BACKGROUND OF THE INVENTION
This invention relates to a method of charge inverted mass spectroscopy that is characterized by its ability to differentiate between isomers and other substances that have been impossible to differentiate by the conventional mass spectroscopic techniques. The main thrust of mass spectroscopy as compared with other analytical techniques is that it is capable of determining the mass of the molecule of which a certain substance is made while allowing for microanalysis of the substance.
The conventional techniques of mass spectroscopy have the major drawback of permitting only low resolution in isomer differentiation. Having high resolution in isomer differentiation, the method of the invention allows for differentiation, identification and quantitative determination of many substances in small quantities and finds utility in those areas where analyses have been performed by chromatography and mass spectroscopy.
Dioxins have different forms of isomers depending upon the substitution position of chlorine atoms and the level of toxicity differs considerably from one isomer to another. With the present technology, it is an extremely painstaking job to separate dioxin isomers and determine their quantities. The efficacy and toxicity of medicines are also variable by great extent from one isomer to another. The present invention offers the advantage that individual isomers can be differentiated and quantitatively determined from much smaller quantities of samples than have been required in the prior art technology.
Recent improvements on mass spectroscopic technology have made it possible to determine the molecular weights of molecular species of different masses by measuring mass spectra using various ionization methods. Even molecules having the same mass number can be differentiated by electron impact spectra if they differ in elemental composition and other factors. However, difficulty is often encountered in differentiating and determining the structures of isomers having the same mass number but different structures.
In collision-induced dissociation (CID), generated ions are bombarded against a target such as a rare gas to produce ions of the same polarity by dissociation and as for certain molecules, their isomers can be differentiated by analyzing the spectra of the thus product ions.

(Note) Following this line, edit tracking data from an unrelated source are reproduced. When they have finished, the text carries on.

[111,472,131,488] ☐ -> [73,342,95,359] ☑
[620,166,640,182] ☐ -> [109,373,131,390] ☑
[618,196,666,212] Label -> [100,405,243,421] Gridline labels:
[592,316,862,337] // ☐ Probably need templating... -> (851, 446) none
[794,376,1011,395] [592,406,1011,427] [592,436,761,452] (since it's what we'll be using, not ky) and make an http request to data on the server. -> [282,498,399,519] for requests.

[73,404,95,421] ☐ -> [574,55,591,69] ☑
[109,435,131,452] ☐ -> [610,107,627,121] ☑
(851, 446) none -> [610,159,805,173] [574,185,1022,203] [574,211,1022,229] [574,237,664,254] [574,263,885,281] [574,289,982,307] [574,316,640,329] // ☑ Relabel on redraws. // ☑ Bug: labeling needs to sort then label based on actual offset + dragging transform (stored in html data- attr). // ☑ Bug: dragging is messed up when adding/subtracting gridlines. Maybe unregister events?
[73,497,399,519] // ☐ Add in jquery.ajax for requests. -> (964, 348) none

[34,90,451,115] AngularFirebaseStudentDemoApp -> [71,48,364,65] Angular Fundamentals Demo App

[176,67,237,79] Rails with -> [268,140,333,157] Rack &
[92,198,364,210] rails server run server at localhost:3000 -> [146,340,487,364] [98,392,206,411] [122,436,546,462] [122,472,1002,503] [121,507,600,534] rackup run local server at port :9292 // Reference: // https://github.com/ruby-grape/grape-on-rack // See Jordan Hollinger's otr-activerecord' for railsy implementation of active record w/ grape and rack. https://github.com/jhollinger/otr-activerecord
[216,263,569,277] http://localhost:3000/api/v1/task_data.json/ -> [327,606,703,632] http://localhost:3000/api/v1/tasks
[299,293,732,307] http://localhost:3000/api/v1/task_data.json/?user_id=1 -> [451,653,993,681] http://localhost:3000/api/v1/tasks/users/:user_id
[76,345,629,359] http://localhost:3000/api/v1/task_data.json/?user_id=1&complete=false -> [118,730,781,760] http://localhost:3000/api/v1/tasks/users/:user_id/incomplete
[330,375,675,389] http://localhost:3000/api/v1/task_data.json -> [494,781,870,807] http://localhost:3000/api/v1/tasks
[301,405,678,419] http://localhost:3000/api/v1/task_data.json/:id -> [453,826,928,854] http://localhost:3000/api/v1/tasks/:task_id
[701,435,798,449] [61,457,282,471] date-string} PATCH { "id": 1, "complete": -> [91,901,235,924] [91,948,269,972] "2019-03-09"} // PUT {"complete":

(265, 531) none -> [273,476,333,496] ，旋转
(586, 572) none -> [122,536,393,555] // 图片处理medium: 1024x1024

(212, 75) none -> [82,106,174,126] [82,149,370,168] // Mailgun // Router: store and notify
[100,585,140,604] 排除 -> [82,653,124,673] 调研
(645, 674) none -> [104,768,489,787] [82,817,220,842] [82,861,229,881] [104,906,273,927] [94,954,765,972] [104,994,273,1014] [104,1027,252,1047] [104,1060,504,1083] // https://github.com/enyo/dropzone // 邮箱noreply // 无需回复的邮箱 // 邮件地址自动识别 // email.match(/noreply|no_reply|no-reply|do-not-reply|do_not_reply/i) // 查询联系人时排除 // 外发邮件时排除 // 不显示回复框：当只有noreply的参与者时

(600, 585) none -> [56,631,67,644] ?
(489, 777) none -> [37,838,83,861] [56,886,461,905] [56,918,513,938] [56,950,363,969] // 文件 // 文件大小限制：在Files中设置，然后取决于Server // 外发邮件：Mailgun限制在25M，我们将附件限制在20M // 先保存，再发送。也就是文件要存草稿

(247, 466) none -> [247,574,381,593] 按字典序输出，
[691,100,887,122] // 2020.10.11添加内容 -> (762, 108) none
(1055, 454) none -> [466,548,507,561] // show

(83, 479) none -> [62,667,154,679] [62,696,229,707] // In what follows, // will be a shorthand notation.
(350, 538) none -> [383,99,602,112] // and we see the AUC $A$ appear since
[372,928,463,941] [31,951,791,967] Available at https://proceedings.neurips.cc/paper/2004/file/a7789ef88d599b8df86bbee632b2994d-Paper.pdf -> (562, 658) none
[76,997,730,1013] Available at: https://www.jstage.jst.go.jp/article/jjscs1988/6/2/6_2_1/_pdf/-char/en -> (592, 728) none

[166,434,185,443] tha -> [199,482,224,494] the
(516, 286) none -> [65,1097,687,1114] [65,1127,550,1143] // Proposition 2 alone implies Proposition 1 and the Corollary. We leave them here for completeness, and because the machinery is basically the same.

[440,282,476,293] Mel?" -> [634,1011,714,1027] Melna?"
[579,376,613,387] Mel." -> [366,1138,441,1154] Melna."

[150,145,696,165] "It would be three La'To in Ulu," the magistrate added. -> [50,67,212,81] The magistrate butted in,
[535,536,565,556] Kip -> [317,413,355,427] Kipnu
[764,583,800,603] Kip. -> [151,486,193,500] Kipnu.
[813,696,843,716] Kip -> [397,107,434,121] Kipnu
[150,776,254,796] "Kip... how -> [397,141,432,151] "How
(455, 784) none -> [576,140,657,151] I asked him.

However, many substances still exist that defy differentiation of their isomers by CID. An improved modification of mass spectroscopic technology is desired that retains its capability for microanalysis and which yet allows for higher resolution in isomer differentiation.
CID is a technique relying upon the dissociation of generated ions. Having electrical charge, ions can be analyzed by electromagnetic means such as an electric or magnetic field and, in addition, they are readily detectable. These features make CID suitable for microanalysis. Radical ions, as contrasted with neutral species, have one or more electrons in excess or deficiency, so the activation barrier in the isomerization of radical ions is sufficiently lower than that for neutral species and the former are by far more likely to be isomerized than the latter. “Neutral species” is the generic term for electrically neutral particles and covers not only atoms, molecules, radicals and clusters but also other excited particles that are electrically neutral.
Another feature of CID is that ions are excited to varying internal energy levels and they are dissociated to give a spectrum comprising one dissociated ion superposed on another. This means that although microanalysis is possible by CID, the resolution in isomer differentiation is so low that certain compounds are even impossible to identify.
SUMMARY OF THE INVENTION
With a view to dissociating ions of neutral species in spite of high isomerization barrier, the present invention employs a single-electron transfer reaction between an incident positive ion and a target such as an alkali metal that has low ionization energy. In the invention, neutralization with the target takes place as a near resonant reaction whose probability of occurrence is high. In addition, the generated neutral species in the excited state has a narrow enough energy distribution to increase the likelihood for the occurrence of a specific dissociation.
The present invention is further characterized in that the neutral species of ion that has been generated by dissociation undergoes a second electron transfer reaction with the target to become a negative ion, which is analyzed and determined quantitatively by mass spectroscopy in an electric or magnetic field. This feature contributes to provide a higher resolution in isomer differentiation than the conventional mass spectroscopic technology. The method of the invention performs analysis and detection of a particular ion itself and, hence, it allows for analysis and quantitative determination in small quantities, which is one of the salient features of mass spectroscopy.
In the method of the invention, a positive ion is generated from an ion source that ionizes a substance such as an isomer, the generated positive ion is mass separated by mass spectroscopy in an electric or magnetic field, the mass separated positive ion is launched into a target chamber filled with a target in the form of alkali metal vapor, charge inversion is allowed to occur in the target chamber to produce a negative ion, the produced negative ion is taken out of the target chamber, and the mass spectrum of the recovered negative ion is analyzed to identify the substance of interest and determine its quantity.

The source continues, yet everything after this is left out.